Montana U.S. Sen. Steve Daines, a Republican, wasn’t thrilled with Rosendale either, telling the D.C. tipsheet Punchbowl News that he “didn’t realize that Matt Rosendale and Nancy Pelosi attend the same prayer group.”
Daines is the chair of the National Republican Senatorial Committee, the party organization tasked with electing Republicans to the U.S. Senate and, this cycle in particular, defeating longtime incumbent Montana Democrat Jon Tester. Daines and other prominent Republicans have tapped Belgrade businessman and novice candidate Tim Sheehy for the task, a casting decision that has generated consistent criticism from Rosendale. That’s where the GOP hardline’s concept of the “uniparty” comes in — that despite their expressed policy differences, the respective apparatuses of two-party power have more similarities with their counterparts across the aisle and the big-money donors backing them than they do with their constituents.
Rosendale expressed a version of that belief in a talk to donors last week, a video of which was reported by yet another D.C. news site, the Messenger.
In the video, Rosendale is heard saying he repeatedly prayed for a small Republican majority following the 2022 election because he recognized “that a small majority was the only way that we were going to advance a conservative agenda.”

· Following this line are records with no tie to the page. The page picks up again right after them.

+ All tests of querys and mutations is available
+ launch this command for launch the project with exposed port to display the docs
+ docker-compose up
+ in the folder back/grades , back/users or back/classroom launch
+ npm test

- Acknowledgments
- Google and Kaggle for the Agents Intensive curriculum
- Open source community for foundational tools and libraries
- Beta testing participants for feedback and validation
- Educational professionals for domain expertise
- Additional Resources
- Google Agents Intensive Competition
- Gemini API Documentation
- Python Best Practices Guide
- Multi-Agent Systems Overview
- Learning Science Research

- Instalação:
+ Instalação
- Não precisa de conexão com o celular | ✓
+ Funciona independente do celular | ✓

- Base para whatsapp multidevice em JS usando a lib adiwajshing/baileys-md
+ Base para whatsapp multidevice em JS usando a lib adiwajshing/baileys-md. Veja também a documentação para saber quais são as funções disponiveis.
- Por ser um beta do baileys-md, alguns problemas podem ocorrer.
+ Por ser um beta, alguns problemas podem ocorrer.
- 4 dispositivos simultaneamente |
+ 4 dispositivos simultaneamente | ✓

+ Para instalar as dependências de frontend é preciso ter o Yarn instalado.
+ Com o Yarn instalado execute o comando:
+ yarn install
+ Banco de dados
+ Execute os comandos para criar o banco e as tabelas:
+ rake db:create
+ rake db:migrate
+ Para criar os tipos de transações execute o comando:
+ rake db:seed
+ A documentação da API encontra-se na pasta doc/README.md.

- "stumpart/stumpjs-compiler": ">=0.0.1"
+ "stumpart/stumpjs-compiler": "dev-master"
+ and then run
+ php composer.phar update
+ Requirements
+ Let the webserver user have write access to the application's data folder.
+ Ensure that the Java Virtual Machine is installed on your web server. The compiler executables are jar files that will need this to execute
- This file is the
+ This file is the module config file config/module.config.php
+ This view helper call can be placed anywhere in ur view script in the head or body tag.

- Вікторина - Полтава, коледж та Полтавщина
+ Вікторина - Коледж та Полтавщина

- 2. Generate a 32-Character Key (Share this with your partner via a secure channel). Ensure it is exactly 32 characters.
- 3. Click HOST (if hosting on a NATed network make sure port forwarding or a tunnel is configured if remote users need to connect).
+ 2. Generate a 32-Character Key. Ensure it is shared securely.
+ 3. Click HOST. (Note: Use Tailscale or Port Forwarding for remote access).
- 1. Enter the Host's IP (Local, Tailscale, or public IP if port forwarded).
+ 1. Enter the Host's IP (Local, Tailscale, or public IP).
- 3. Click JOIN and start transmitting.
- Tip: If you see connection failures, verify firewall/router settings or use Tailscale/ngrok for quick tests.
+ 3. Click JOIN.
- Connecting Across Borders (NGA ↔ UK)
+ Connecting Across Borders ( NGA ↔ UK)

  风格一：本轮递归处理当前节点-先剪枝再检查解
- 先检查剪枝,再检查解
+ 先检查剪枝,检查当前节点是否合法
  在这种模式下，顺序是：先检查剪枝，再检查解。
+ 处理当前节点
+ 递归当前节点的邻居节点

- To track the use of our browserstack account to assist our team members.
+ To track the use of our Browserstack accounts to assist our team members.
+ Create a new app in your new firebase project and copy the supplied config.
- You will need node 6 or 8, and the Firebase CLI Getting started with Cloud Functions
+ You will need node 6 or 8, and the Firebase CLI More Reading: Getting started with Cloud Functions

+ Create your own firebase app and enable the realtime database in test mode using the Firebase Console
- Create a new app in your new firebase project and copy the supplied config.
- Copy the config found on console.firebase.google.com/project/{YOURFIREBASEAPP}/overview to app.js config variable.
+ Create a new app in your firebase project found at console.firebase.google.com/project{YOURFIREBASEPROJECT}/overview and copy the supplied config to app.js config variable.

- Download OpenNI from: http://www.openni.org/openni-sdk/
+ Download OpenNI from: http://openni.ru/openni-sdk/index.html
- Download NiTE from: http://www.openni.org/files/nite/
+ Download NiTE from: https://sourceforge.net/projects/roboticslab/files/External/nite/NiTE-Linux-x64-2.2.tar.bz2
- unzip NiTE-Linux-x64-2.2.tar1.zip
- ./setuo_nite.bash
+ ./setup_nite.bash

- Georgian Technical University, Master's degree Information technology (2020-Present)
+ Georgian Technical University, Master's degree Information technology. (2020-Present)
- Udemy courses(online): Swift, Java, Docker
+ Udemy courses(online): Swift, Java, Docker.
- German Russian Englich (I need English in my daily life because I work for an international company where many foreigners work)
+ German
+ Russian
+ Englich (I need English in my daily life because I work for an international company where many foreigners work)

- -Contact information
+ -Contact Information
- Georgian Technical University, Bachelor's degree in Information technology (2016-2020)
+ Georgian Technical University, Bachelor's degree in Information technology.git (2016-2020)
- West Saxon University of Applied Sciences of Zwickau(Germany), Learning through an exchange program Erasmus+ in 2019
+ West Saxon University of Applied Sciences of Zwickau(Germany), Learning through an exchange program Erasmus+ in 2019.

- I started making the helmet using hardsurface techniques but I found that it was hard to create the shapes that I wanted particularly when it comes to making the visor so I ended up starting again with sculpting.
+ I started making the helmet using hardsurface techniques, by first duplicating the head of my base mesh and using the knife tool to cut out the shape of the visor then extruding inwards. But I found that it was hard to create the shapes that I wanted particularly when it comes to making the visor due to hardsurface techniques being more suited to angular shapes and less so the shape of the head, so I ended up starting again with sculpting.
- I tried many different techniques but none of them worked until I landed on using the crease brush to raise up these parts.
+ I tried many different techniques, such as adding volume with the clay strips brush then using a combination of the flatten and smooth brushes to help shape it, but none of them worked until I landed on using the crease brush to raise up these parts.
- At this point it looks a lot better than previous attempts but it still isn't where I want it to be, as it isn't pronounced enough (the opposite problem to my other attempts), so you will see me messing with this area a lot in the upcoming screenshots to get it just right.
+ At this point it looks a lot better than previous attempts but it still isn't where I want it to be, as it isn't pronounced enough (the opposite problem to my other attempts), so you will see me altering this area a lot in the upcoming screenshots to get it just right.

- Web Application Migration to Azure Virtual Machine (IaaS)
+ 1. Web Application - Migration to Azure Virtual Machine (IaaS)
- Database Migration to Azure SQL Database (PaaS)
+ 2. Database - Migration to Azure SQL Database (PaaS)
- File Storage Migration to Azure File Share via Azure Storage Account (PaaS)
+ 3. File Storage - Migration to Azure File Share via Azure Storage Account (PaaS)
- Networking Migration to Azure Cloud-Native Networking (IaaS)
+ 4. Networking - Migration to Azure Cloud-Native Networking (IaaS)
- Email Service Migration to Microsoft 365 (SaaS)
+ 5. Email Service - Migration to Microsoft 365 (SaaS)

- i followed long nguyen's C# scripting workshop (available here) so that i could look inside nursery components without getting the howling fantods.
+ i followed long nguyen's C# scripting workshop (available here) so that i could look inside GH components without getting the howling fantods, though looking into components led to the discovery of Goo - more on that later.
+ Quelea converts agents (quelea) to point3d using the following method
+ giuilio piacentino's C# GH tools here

The current split in the House is 221 Republicans to 212 Democrats.
He confirmed that position to Lutey, with the Lee papers: “I will absolutely verify, I said I was hoping that we had a small majority because I knew that if a majority was very big, we would not be able to move the conservative agenda. And guess what? I was right.”
Those remarks have generated criticism from Republicans both in-state and out.
“I will absolutely verify, I said I was hoping that we had a small majority because I knew that if a majority was very big, we would not be able to move the conservative agenda. And guess what? I was right.”
Montana Republican U.S. Rep Matt Rosendale
“Maryland Matt Rosendale prays for Democrats to win elections? Did God answer his prayers in 2018 when Jon Tester humiliated him?” Arkansas Republican U.S. Sen. Tom Cotton said on X, formerly known as Twitter, parroting Democrats’ nickname for East Coast transplant Rosendale. “This is just one of many, many reasons that Maryland Matt won’t come within a country mile of the Senate.”
GOP state legislative staffer Kyle Schmauch — who worked for Rosendale when he served as Montana’s state auditor — came to his old boss’ defense, contrasting Rosendale’s opposition to Ukraine funding with D.C.’s general willingness to buy more bombs.
“Thankfully, Montana elections are not decided by warmongers like Tom Cotton,” Schmauch said on X. “Whether it’s Rosendale or Sheehy, our next senator will be determined by Montanans, not Arkansas neocons.”